→ **Your task**
Ignoring every picture, return the lines of the listing below word for word, from the line that holds "[52,359,537,392] Gumps/Dialogs Galentos" through the line that holds "[62,18,422,56] 2026年07月24日 星期五".

→ **Material for this task**
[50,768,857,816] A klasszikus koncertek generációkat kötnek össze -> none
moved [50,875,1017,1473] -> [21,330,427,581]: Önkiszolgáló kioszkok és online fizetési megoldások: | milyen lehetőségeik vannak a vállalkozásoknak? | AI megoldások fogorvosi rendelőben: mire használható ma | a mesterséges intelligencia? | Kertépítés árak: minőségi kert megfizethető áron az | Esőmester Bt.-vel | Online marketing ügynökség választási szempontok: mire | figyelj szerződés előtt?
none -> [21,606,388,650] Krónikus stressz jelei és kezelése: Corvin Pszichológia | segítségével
---
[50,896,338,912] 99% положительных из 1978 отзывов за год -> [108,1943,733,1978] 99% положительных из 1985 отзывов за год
==
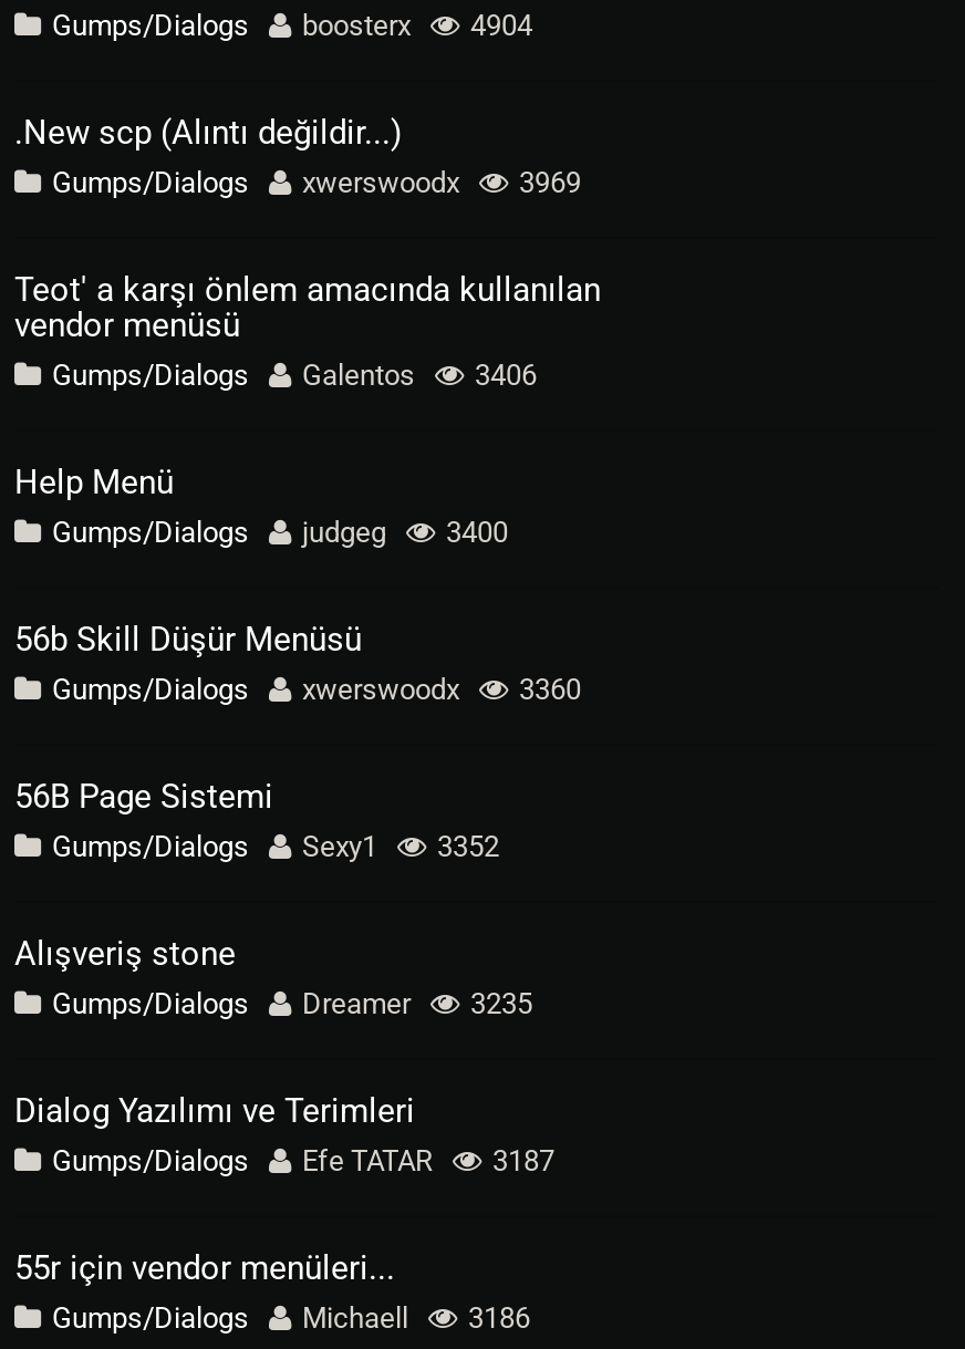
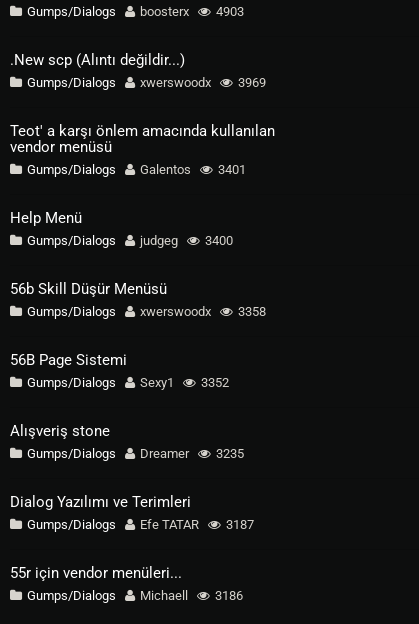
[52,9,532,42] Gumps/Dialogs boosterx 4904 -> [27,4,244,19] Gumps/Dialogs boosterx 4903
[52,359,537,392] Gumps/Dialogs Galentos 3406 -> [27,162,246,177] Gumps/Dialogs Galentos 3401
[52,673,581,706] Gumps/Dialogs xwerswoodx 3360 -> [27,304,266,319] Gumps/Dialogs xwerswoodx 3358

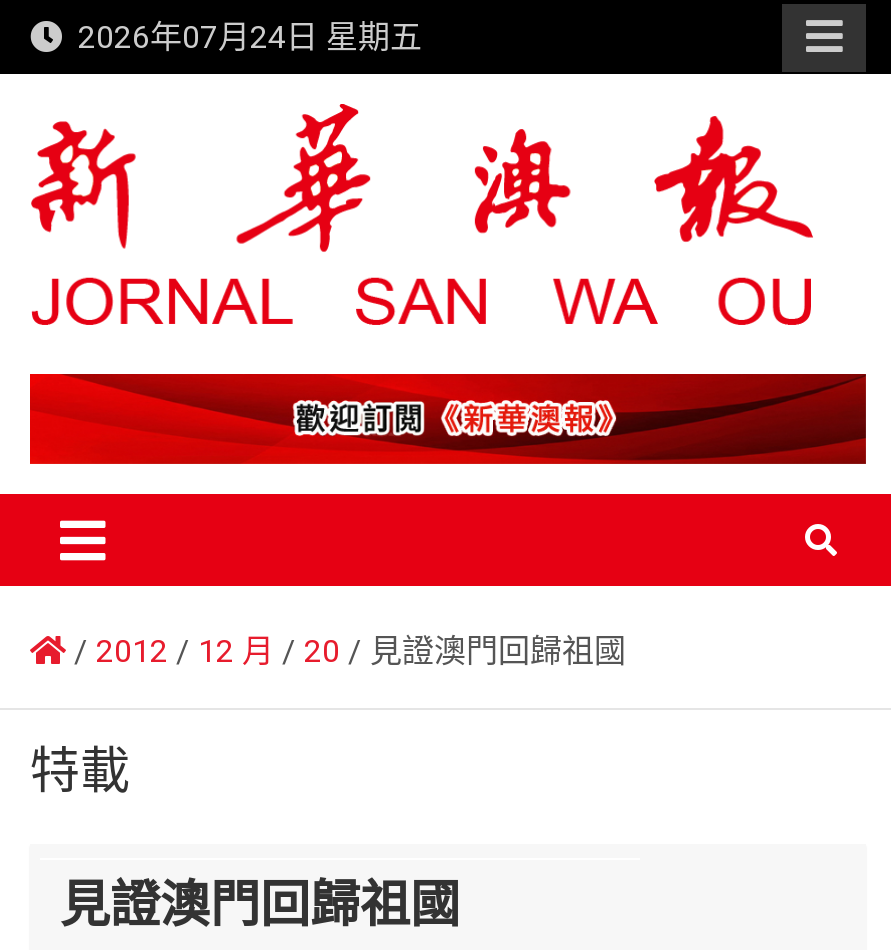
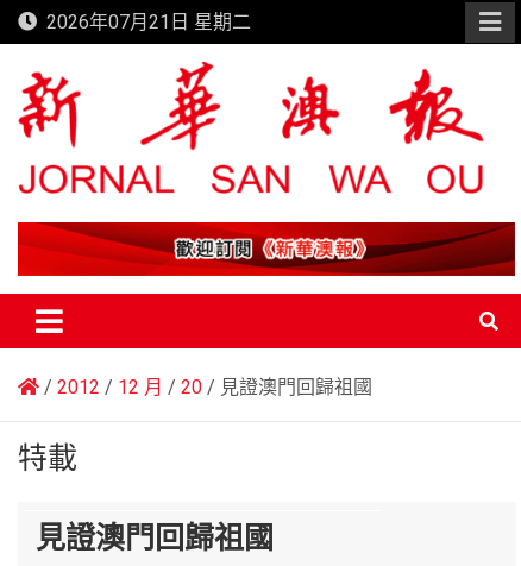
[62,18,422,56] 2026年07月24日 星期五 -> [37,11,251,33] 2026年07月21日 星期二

→ **Answer space**
[52,359,537,392] Gumps/Dialogs Galentos 3406 -> [27,162,246,177] Gumps/Dialogs Galentos 3401
[52,673,581,706] Gumps/Dialogs xwerswoodx 3360 -> [27,304,266,319] Gumps/Dialogs xwerswoodx 3358

[62,18,422,56] 2026年07月24日 星期五 -> [37,11,251,33] 2026年07月21日 星期二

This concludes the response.